Core Concepts
Sailor is a family of open language models ranging from 0.5B to 7B parameters, designed to perform well across South-East Asian languages including English, Chinese, Vietnamese, Thai, Indonesian, Malay, and Lao.
Abstract
The report presents the development of Sailor, a family of open language models tailored for South-East Asian (SEA) languages. Key insights and techniques used in the development process are discussed:
Data Preprocessing:
Merging adjacent short examples to reconstruct context
Employing document-level code-switching to improve multilingual performance
Aggressive data cleaning and deduplication to improve data quality
Tokenization:
Utilizing BPE Dropout to enhance model robustness against minor prompt variations
Training:
Tuning the learning rate to balance performance on English and SEA languages
Conducting data mixture simulation experiments to optimize the joint loss across all languages
The report also provides details on the data sources used, including high-quality English and Chinese datasets for replay, as well as datasets for SEA languages such as CC100, MADLAD-400, Wikipedia, and OpenSubtitles.

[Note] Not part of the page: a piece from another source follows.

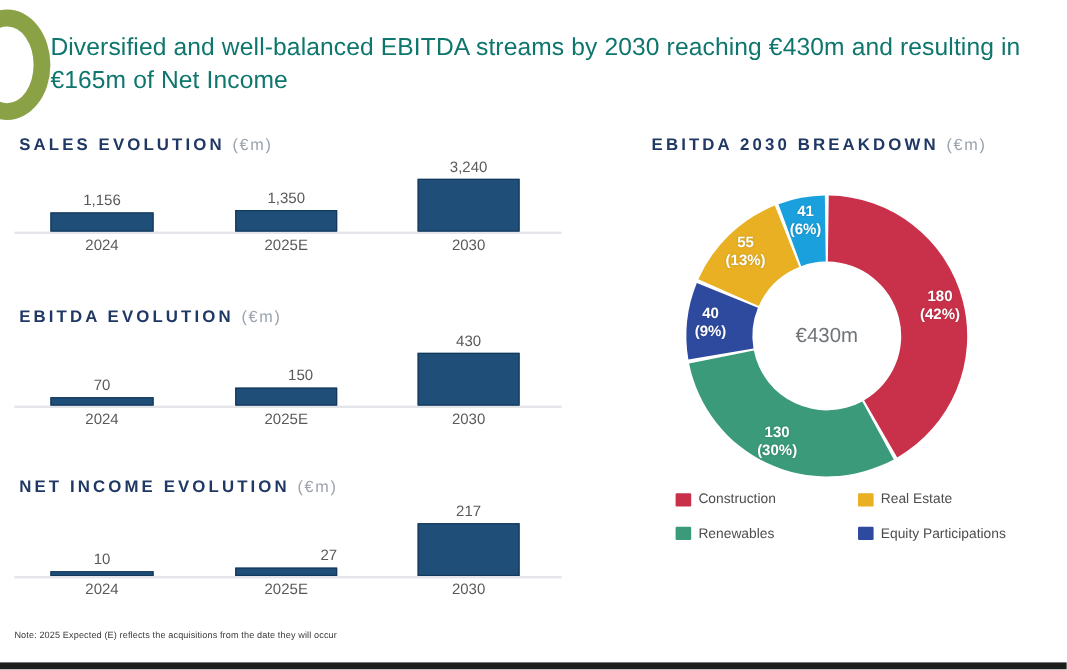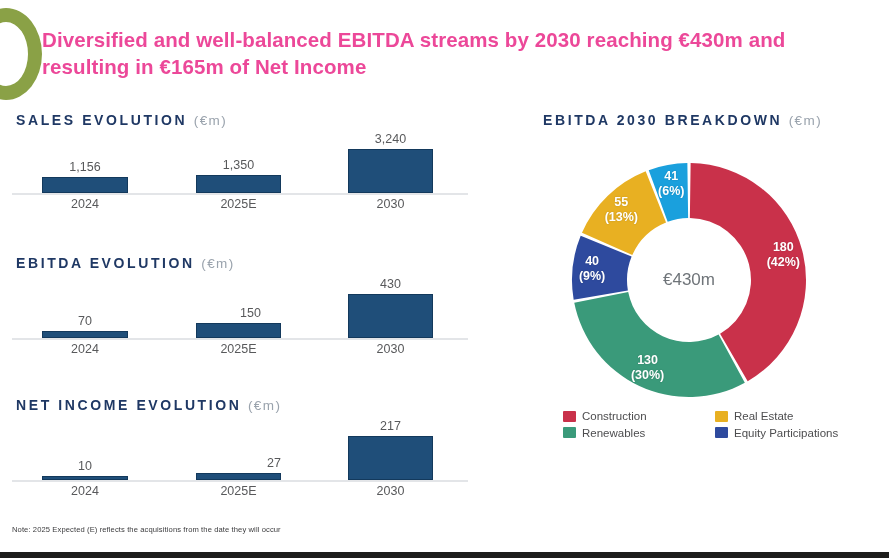"Diversified and well-balanced EBITDA" .headline { color: #ec4899 -> #0f766e; font-weight: 700 -> 400 }
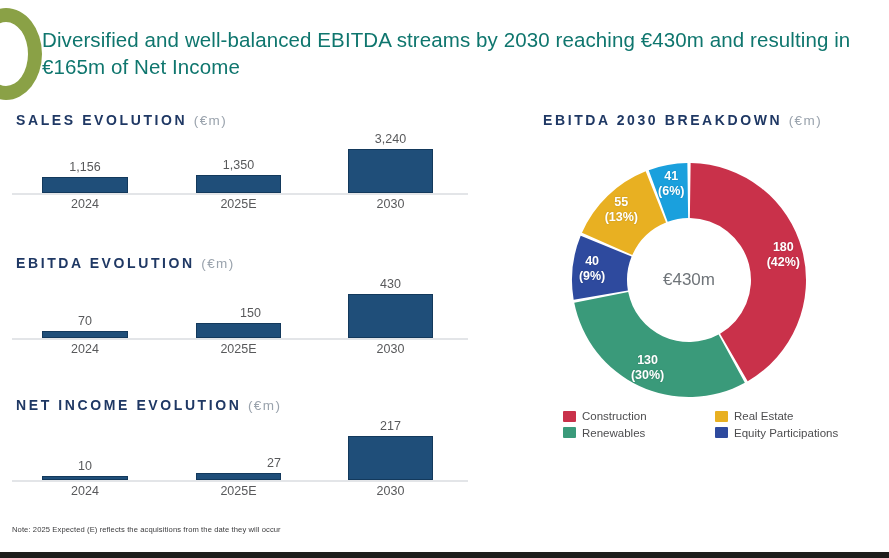"Construction" #legend { row-gap: 0px -> 12px }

The preprocessing pipeline, including data normalization, cleaning, and deduplication, is thoroughly described. Finally, the training infrastructure and details are outlined, highlighting the use of Megatron-LLM and TinyLlama codebases for efficient multi-GPU training.
Stats
The training data for Sailor models consists of 140B high-quality tokens for SEA languages and 60B tokens for replay (English and Chinese).
The effective tokens and equivalent epochs for each language and data source are provided in Table 3.